Immer wieder hörte er sich ähnliche Geschichten an: Frauen, die von ihren Kindern, Enkelkindern und Urenkeln erzählten, und Männer, die ihre „besten Jahre" in Frankreich, Norwegen, Afrika, Kroatien oder Russland verbracht hatten. Ja, sie waren herumgekommen, hatten sich durchgeschlagen im wahrsten Sinne des Wortes, bei El Alamein, am Nordkap oder in Stalingrad. Einer hatte in seiner Gegenwart zu singen begonnen: „Ob´s stürmt oder schneit, ob die Sonne uns lacht, der Tag glühend heiß oder eiskalt die Nacht“, vom Panzer der vielen zum „ehernen Grab” geworden war. Doch der Sänger hatte überlebt, war heimgekehrt ins Egerland und hatte dort vergeblich nach seinen Angehörigen gesucht, bis er von einem Kommunisten, der hatte dableiben dürfen, erfahren musste, dass man sie davongejagt hatte, die „Henlein-Faschisten“, zurecht, wie der Mann betonte. Und er, der „Naziheimkehrer“ sollte am besten auch gleich verschwinden, nach Deutschland, von wo aus das Jahrhundertverbrechen seinen Lauf genommen hatte.
„Dieses Kommunistenschwein“, meinte der Jubilar, sei dann '68 von den tschechischen Freiheitskämpfern zurecht aufgehängt worden, hätte ihm ein „alter Kammrad“ damals geschrieben.
Er aber hätte seine Familie in Braunfels wiedergefunden, sei bald der Egerländer Gmoi beigetreten. Jahrelang hätten sie gehofft, in die alte Heimat zurückkehren zu können. Aber die sei ja von den Sozis ohne Gegenleistung verschenkt worden.
An dieser Stelle bat Jonas Bogner den Opa um ein Bild aus guten Tagen. Der kramte in einem alten Schuhkarton und förderte schließlich ein Bild zutage, das ihn als Gefreiten in der Wehrmachtsuniform zeigte.
Aus dem Gehörten formulierte er dann einen Neunhundertzeichenartikel und hatte dabei große Mühe, die Lebensweisheiten des alten Mannes zu verschweigen.

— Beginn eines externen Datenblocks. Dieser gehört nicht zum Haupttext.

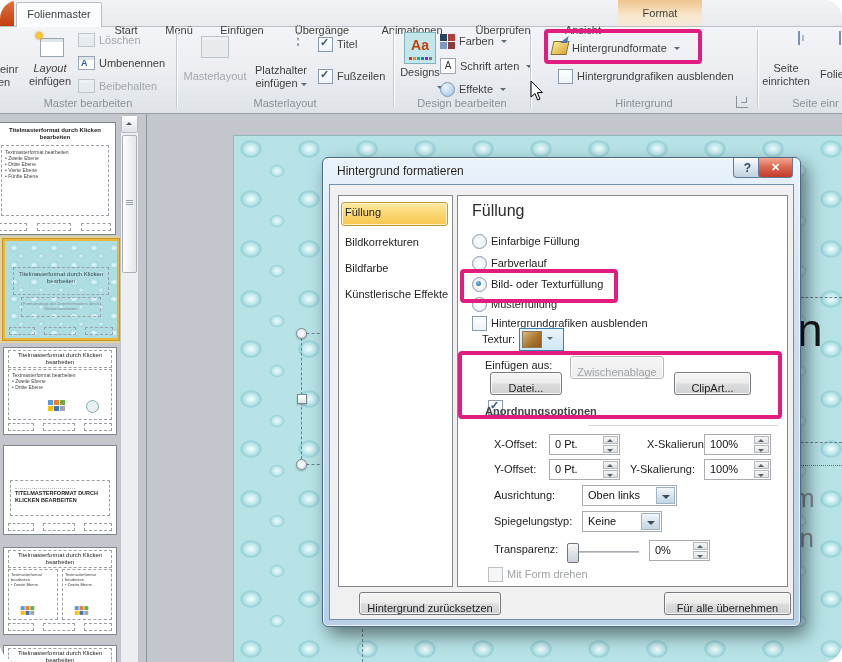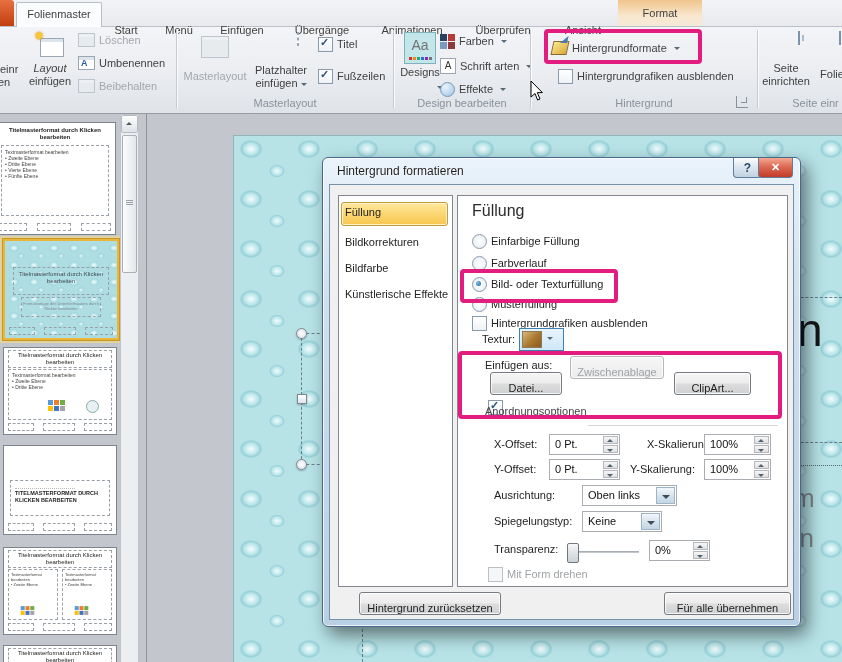--- a/index.html
+++ b/index.html
@@ -1,18 +1,18 @@
 <!DOCTYPE html>
 <html><head>
 <meta charset="utf-8">
 <style>
   html,body{margin:0;padding:0;}
   #app{position:relative;width:842px;height:662px;overflow:hidden;
        font-family:"Liberation Sans",sans-serif;font-size:11px;color:#333;
-       background:#c3c7cd;-webkit-font-smoothing:antialiased;}
+       background:#c3c7cd;border-radius:19px;-webkit-font-smoothing:antialiased;}
   .abs{position:absolute;}
   .pre{white-space:pre-line;}
   .ctr{text-align:center;}
 
   
   #ribbon{position:absolute;left:0;top:0;width:842px;height:113px;
           background:linear-gradient(#f7f8fa,#eceef2 60%,#dfe3e8);
           border-bottom:1px solid #979ca4;}
   #tabrow{position:absolute;left:0;top:0;width:842px;height:26px;
           background:linear-gradient(#f2f3f6,#e8eaee);border-bottom:1px solid #bcc1c9;}
@@ -101,22 +101,22 @@
         box-shadow:inset 0 0 0 1px rgba(255,255,255,.75);}
   .wbtn.off{border-color:#b5b8ba;color:#9fa3a6;background:linear-gradient(#f6f6f6,#ececec);}
   .wbtn.focus{border-color:#2c628b;box-shadow:inset 0 0 0 1px #9fcdee;}
   .seph{position:absolute;height:1px;background:#d5d7da;}
   #texthumb{width:18px;height:15px;background:linear-gradient(135deg,#d8b87e,#a8762e 55%,#8a5a22);border:1px solid #8a7a55;}
   #slider-track{position:absolute;height:2px;background:linear-gradient(#9aa0a6,#d0d4d8);}
   #slider-thumb{position:absolute;width:10px;height:18px;border:1px solid #707780;border-radius:2px;
         background:linear-gradient(#f8f8f8,#dfe2e6 50%,#cdd2d8);}
   .fourc{display:grid;grid-template-columns:7px 7px;grid-template-rows:7px 7px;gap:1px;}
   .fourc b{display:block;}
-  .aabox{width:30px;height:30px;background:#c2e6ea;border:1px solid #7fb2ba;color:#737373;
-         font-size:14px;text-align:center;line-height:24px;}
+  .aabox{width:30px;height:30px;background:#c2e6ea;border:1px solid #7fb2ba;color:#c2410c;
+         font-size:14px;text-align:center;line-height:24px;font-weight:bold;}
   .dots{position:absolute;left:4px;bottom:3px;display:flex;gap:1px;}
   .dots b{width:3px;height:3px;display:block;}
   .pageicon{background:#fdfdfe;border:1px solid #7d93aa;position:relative;}
   .pageicon::after{content:"";position:absolute;left:3px;top:3px;right:3px;bottom:3px;border:1px solid #a9bccd;}
   .launcher{width:11px;height:11px;border-left:1px solid #8a9199;border-bottom:1px solid #8a9199;position:relative;}
   .launcher::after{content:"";position:absolute;right:1px;top:1px;width:5px;height:5px;border-right:1px solid #8a9199;border-bottom:1px solid #8a9199;transform:rotate(0deg);}
   .star{color:#f8c832;text-shadow:0 0 2px #e07f18;font-size:12px;line-height:12px;}
   .gridph{width:26px;height:22px;border:1px dashed #9aa6b2;position:relative;background:#fff;}
   .gridph::after{content:"";position:absolute;left:4px;top:4px;right:4px;bottom:4px;
      background:linear-gradient(#b9c8d6 0 4px,transparent 4px),
@@ -163,20 +163,21 @@
     <div class="smallrow" style="left:78px;top:53px;">
       <span class="slideicon" style="position:relative;">
           <b style="position:absolute;left:2px;top:1px;color:#2d5e9e;font-size:9px;">A</b>
         </span>
       <span class="rbtn-label">Umbenennen</span>
     </div>
     <div class="smallrow" style="left:78px;top:76px;">
       <span class="slideicon grey"></span>
       <span class="rbtn-label disab">Beibehalten</span>
     </div>
+    <div class="grplabel" style="left:0;width:176px;">Master bearbeiten</div>
     <div class="grpsep" style="left:176px;"></div>
 
     <div class="abs ctr" style="left:183px;top:30px;width:64px;height:62px;">
       <span class="abs slideicon grey" style="left:18px;top:6px;width:26px;height:20px;"></span>
       <span class="abs rbtn-label disab ctr" style="left:-4px;top:40px;width:72px;">Masterlayout</span>
     </div>
     <div class="abs ctr" style="left:250px;top:30px;width:62px;height:62px;">
       <span class="abs gridph" style="left:17px;top:3px;"></span>
       <span class="abs rbtn-label ctr" style="left:0;top:34px;width:62px;">Platzhalter</span>
       <span class="abs rbtn-label ctr" style="left:0;top:47px;width:62px;"><span>einfügen</span><span class="ddarrow"></span></span>
@@ -438,21 +439,21 @@
             <span>Datei...</span>
           </div>
         <div class="wbtn off" style="left:112px;top:160px;width:92px;">
             <span>Zwischenablage</span>
           </div>
         <div class="wbtn" style="left:216px;top:176px;width:75px;">
             <span>ClipArt...</span>
           </div>
         <span class="cb on" style="position:absolute;left:30px;top:204px;"></span>
 
-        <span class="ptxt" style="left:27px;top:209px;color:#444;">Anordnungsoptionen</span>
+        <span class="ptxt" style="left:27px;top:209px;color:#444;font-weight:bold;">Anordnungsoptionen</span>
         <div class="seph" style="left:130px;top:229px;width:190px;"></div>
 
         <span class="ptxt" style="left:36px;top:242px;">X-Offset:</span>
         <div class="fld" style="left:91px;top:238px;width:64px;"><span>0 Pt.</span>
           <span class="spin">
               <i class="up"></i>
               <i class="dn"></i>
             </span></div>
         <span class="ptxt" style="left:189px;top:242px;">X-Skalierung:</span>
         <div class="fld" style="left:246px;top:238px;width:60px;"><span>100%</span>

Dann war da noch das diamantene Hochzeitspaar aus Leun. Diesmal war die Frau berufen, zu berichten. Sie schwadronierte über ihre schöne Zeit beim „Bund deutscher Mädel“, zeigte ihm das Mutterkreuz, auf das sie heute noch stolz sei. Und wieder hatte er den Neunhundertzeichenartikel geschrieben. Und dazu das Hochzeitsfoto, das sie im schwarzen Kostüm und ihn in der Unteroffiziersuniform zeigte. Im Vergleich zu diesen Berichten empfand er solche über die Jahreshauptversammlung eines Kleintierzüchtervereins noch als angenehm.
Nach dem Tod seiner Erbtante und einem anderen tiefen Einschnitt in sein Leben hatte er diese Tätigkeit aufgegeben, war in eines der geerbten Häuser gezogen: drei Zimmer, Küche, Bad, mit einer kleinen Dachterrasse im obersten Stockwerk, inklusive der Aussicht auf Dächer der Wetzlarer Altstadt. Verregnet zurzeit, weshalb er geflüchtet war.